> WORK TO BE COMPLETED: Pictures in the records are to be excluded from an otherwise exact copy.

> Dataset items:

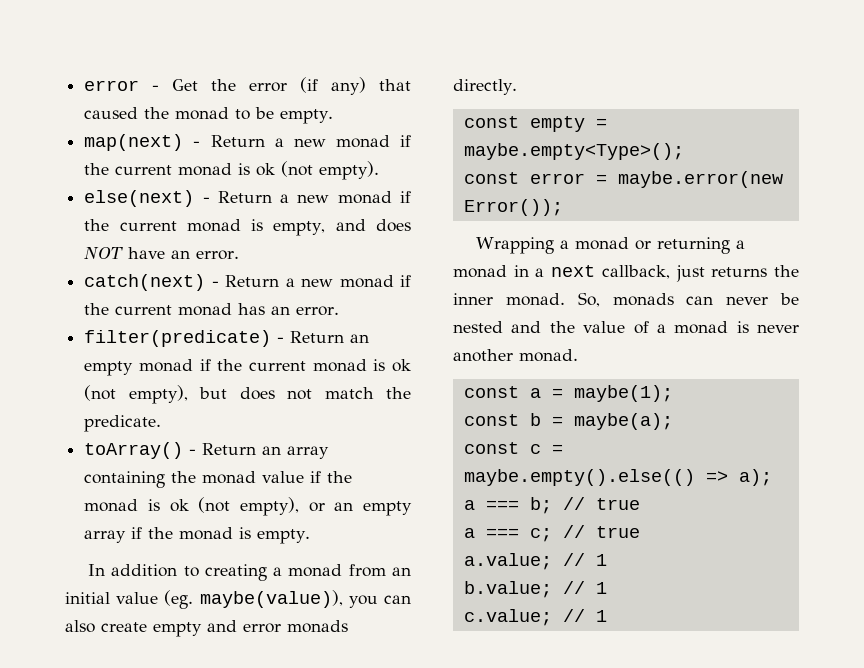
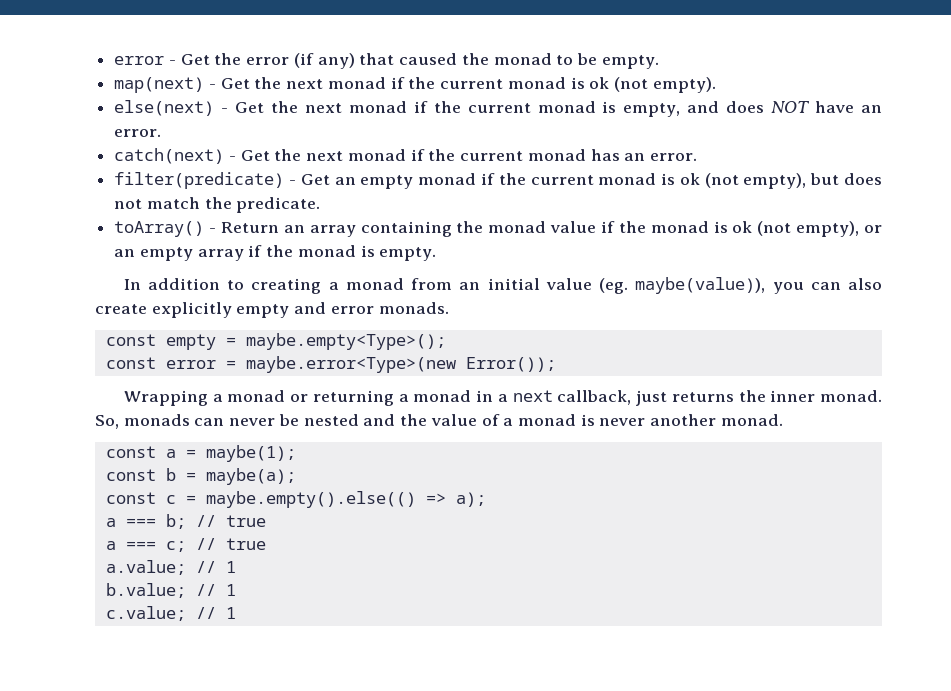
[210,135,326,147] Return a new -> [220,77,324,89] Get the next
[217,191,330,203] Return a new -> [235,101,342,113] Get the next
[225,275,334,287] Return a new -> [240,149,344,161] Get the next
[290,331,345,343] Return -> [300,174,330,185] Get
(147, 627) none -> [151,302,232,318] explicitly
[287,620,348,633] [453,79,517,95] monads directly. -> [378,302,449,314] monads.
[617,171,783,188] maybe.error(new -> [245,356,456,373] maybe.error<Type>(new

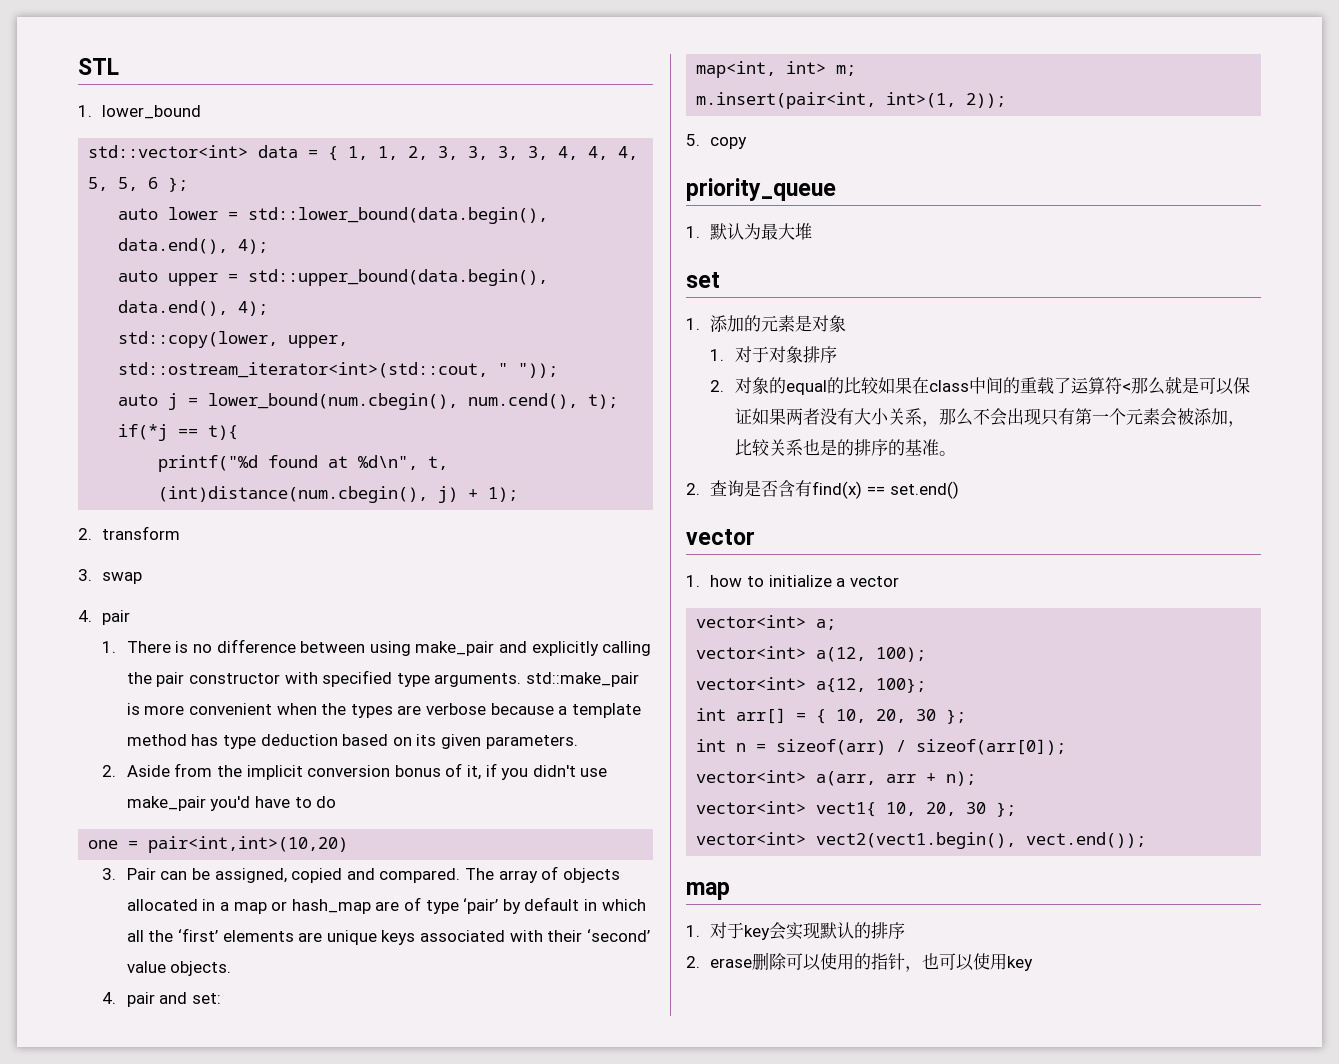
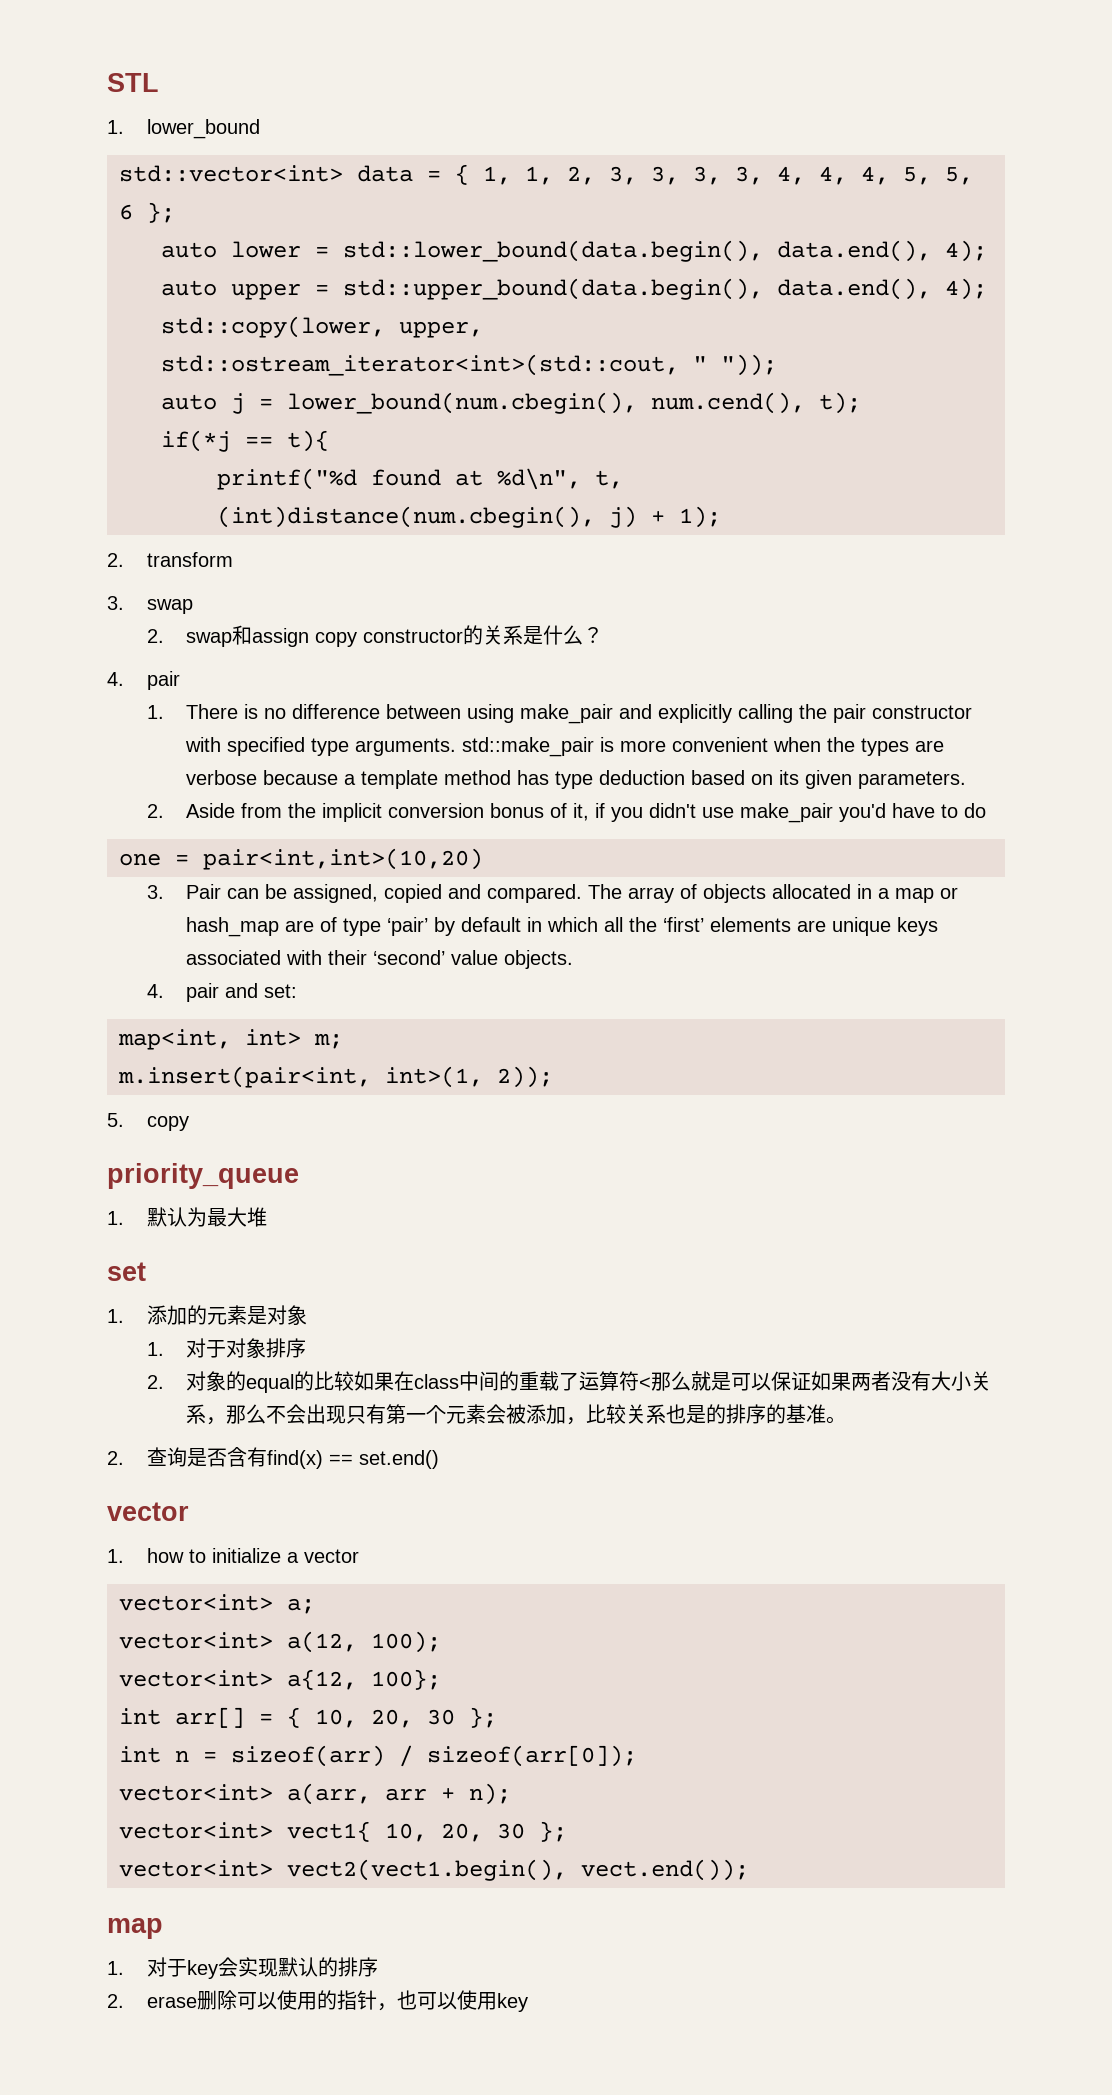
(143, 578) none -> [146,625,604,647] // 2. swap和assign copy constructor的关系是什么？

> EXERCISE RESULT:
[210,135,326,147] Return a new -> [220,77,324,89] Get the next
[217,191,330,203] Return a new -> [235,101,342,113] Get the next
[225,275,334,287] Return a new -> [240,149,344,161] Get the next
[290,331,345,343] Return -> [300,174,330,185] Get
(147, 627) none -> [151,302,232,318] explicitly
[287,620,348,633] [453,79,517,95] monads directly. -> [378,302,449,314] monads.
[617,171,783,188] maybe.error(new -> [245,356,456,373] maybe.error<Type>(new

(143, 578) none -> [146,625,604,647] // 2. swap和assign copy constructor的关系是什么？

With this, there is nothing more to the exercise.